Dans la succursale de la rue Saint-Hubert, La Presse a pu constater que le service à la clientèle était loin d’être aussi moralisateur que ne le craignaient certains consommateurs.  

Plusieurs des employés ont, si l’on ose dire, la « gueule de l’emploi ». À 10 h pile, un homme dans la quarantaine ou la cinquantaine arborant une légère coupe mohawke accueillait les premiers visiteurs avec un large sourire, sous les vivats bruyants de centaines de curieux venus faire la queue. 

Au comptoir, un conseiller aux bras généreusement tatoués et au visage garni d’une épaisse barbe style « hipster » conseillait les clients. « Notre mandat est d’essayer de pousser les gens à acheter des produits avec un niveau modéré de THC, mais si les gens veulent se défoncer et semblent savoir ce qu’ils font, on n’insiste pas », a-t-il expliqué.  

Un autre conseiller donnait des renseignements d’ordre légal aux acheteurs. « Vous pouvez acheter un maximum de 30 grammes par transaction. Si vous ressortez et rentrez, on va vous en vendre d’autre. Vous devez savoir que vous avez droit uniquement à 30 grammes sur vous dans la rue, même si le maximum est de 150 grammes chez vous. Mais je ne suis pas là pour faire la police », a-t-il expliqué à un homme d’un certain âge, vraisemblablement expérimenté avec le cannabis.

Ambiance cordiale et agréable

Aux portes du commerce, les agents de sécurité ne vérifiaient pas systématiquement l’âge des clients. Les consommateurs les plus jeunes ont cependant dû montrer patte blanche, dans certains cas dès leur entrée dans la succursale, d’autres en payant aux caisses.  

Le tout se faisait dans une ambiance cordiale et agréable, même si notre conseiller s’est montré un peu perdu lorsque nous avons demandé des explications sur les atomiseurs d’huile de cannabis, produit qui n’implique aucune combustion. Un de ses collègues a toutefois rapidement pris la balle au bond pour nous renseigner sur les quelques choix offerts.  
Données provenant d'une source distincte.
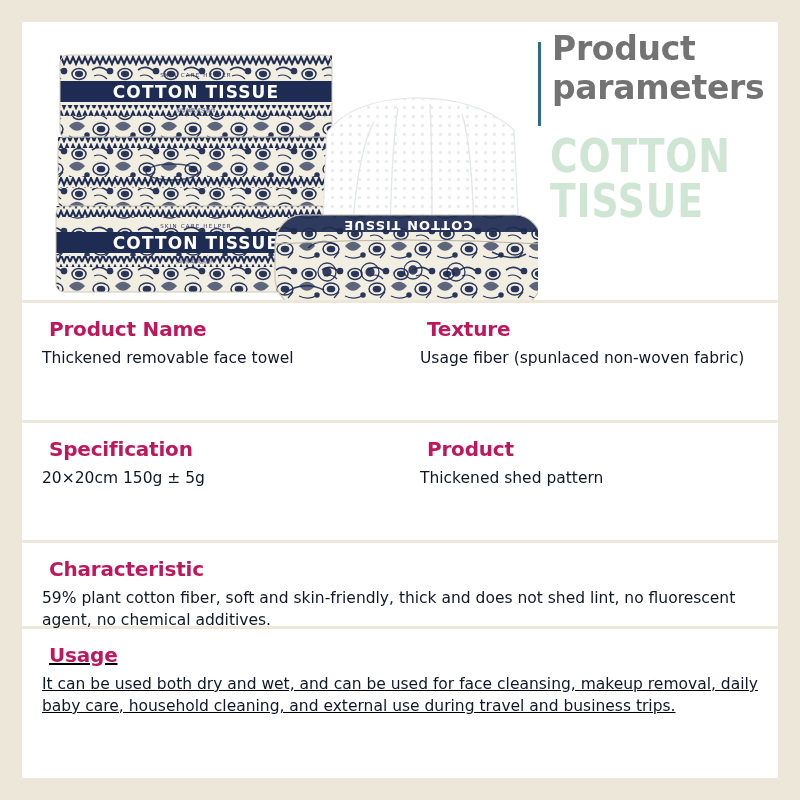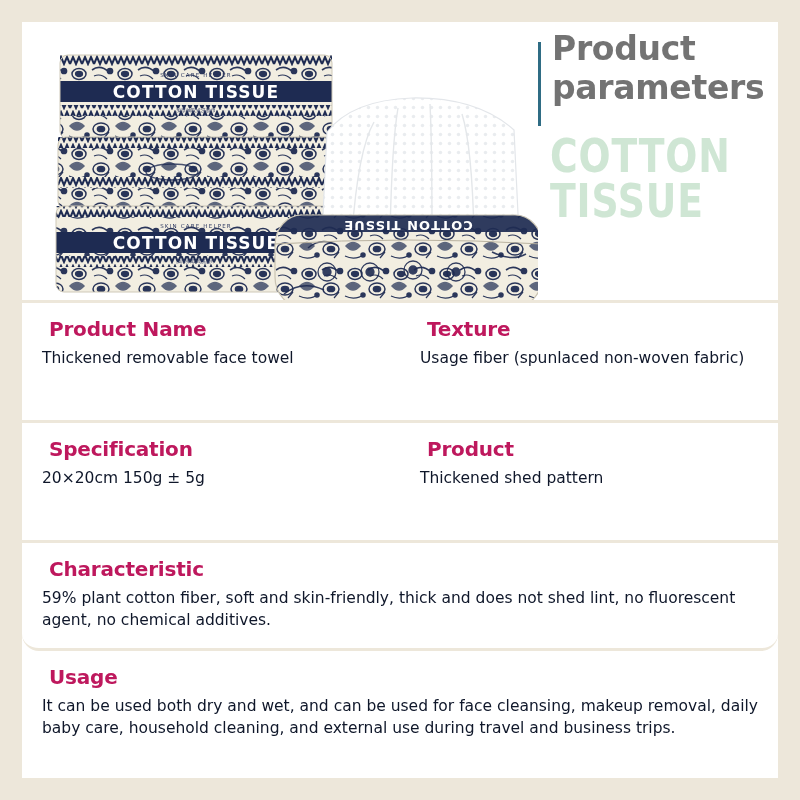"Characteristic" .row-char { border-radius: 17px -> none; height: 108px -> 86px }
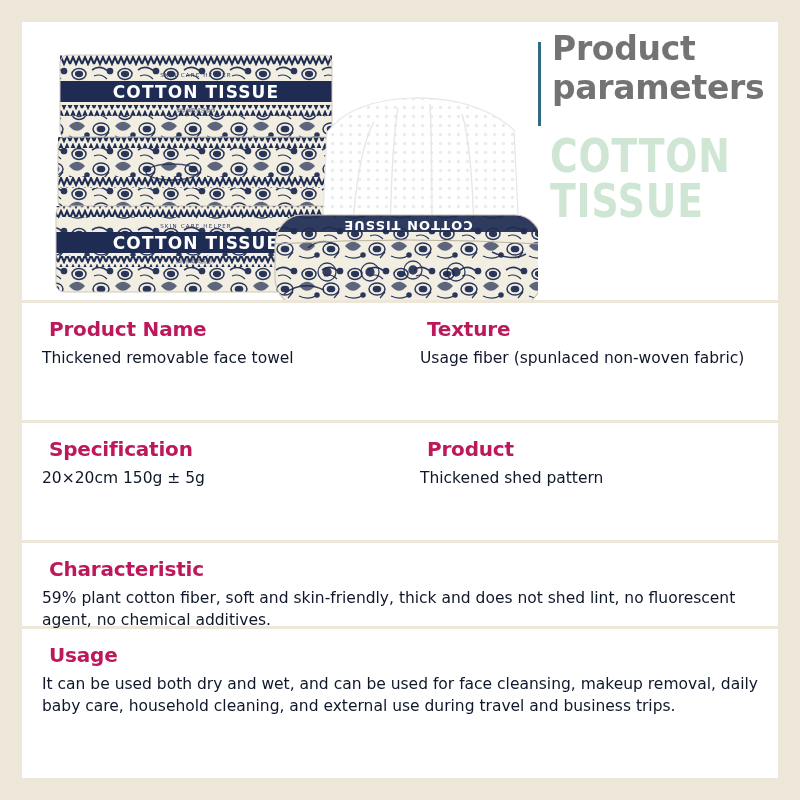"Usage" .row-usage { text-decoration: none -> underline }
Beaucoup d’acheteurs sont ressortis du magasin le poing en l’air, montrant fièrement leur sac de papier brun contenant leurs achats, applaudis par la foule comme s’il s’agissait du plus récent modèle d’iPhone. 

La journée s’est toutefois terminée de façon tendue dans deux succursales de Montréal. Des clients ont manifesté leur mécontentement alors qu’ils étaient toujours dans une file d’attente et que les magasins s’apprêtaient à fermer leurs portes, à 21 h. Dans un cas, les policiers ont dû intervenir pour disperser la foule, a confirmé le Service de police de la Ville de Montréal.

Pas de marketing, dit la SQDC

Questionné au sujet des descriptions du site web qui parlent de cannabis stimulant la « créativité » ou qui « augmente l’envie d’être avec d’autres personnes », le porte-parole de la SQDC a insisté pour dire qu’il ne s’agissait pas de marketing.  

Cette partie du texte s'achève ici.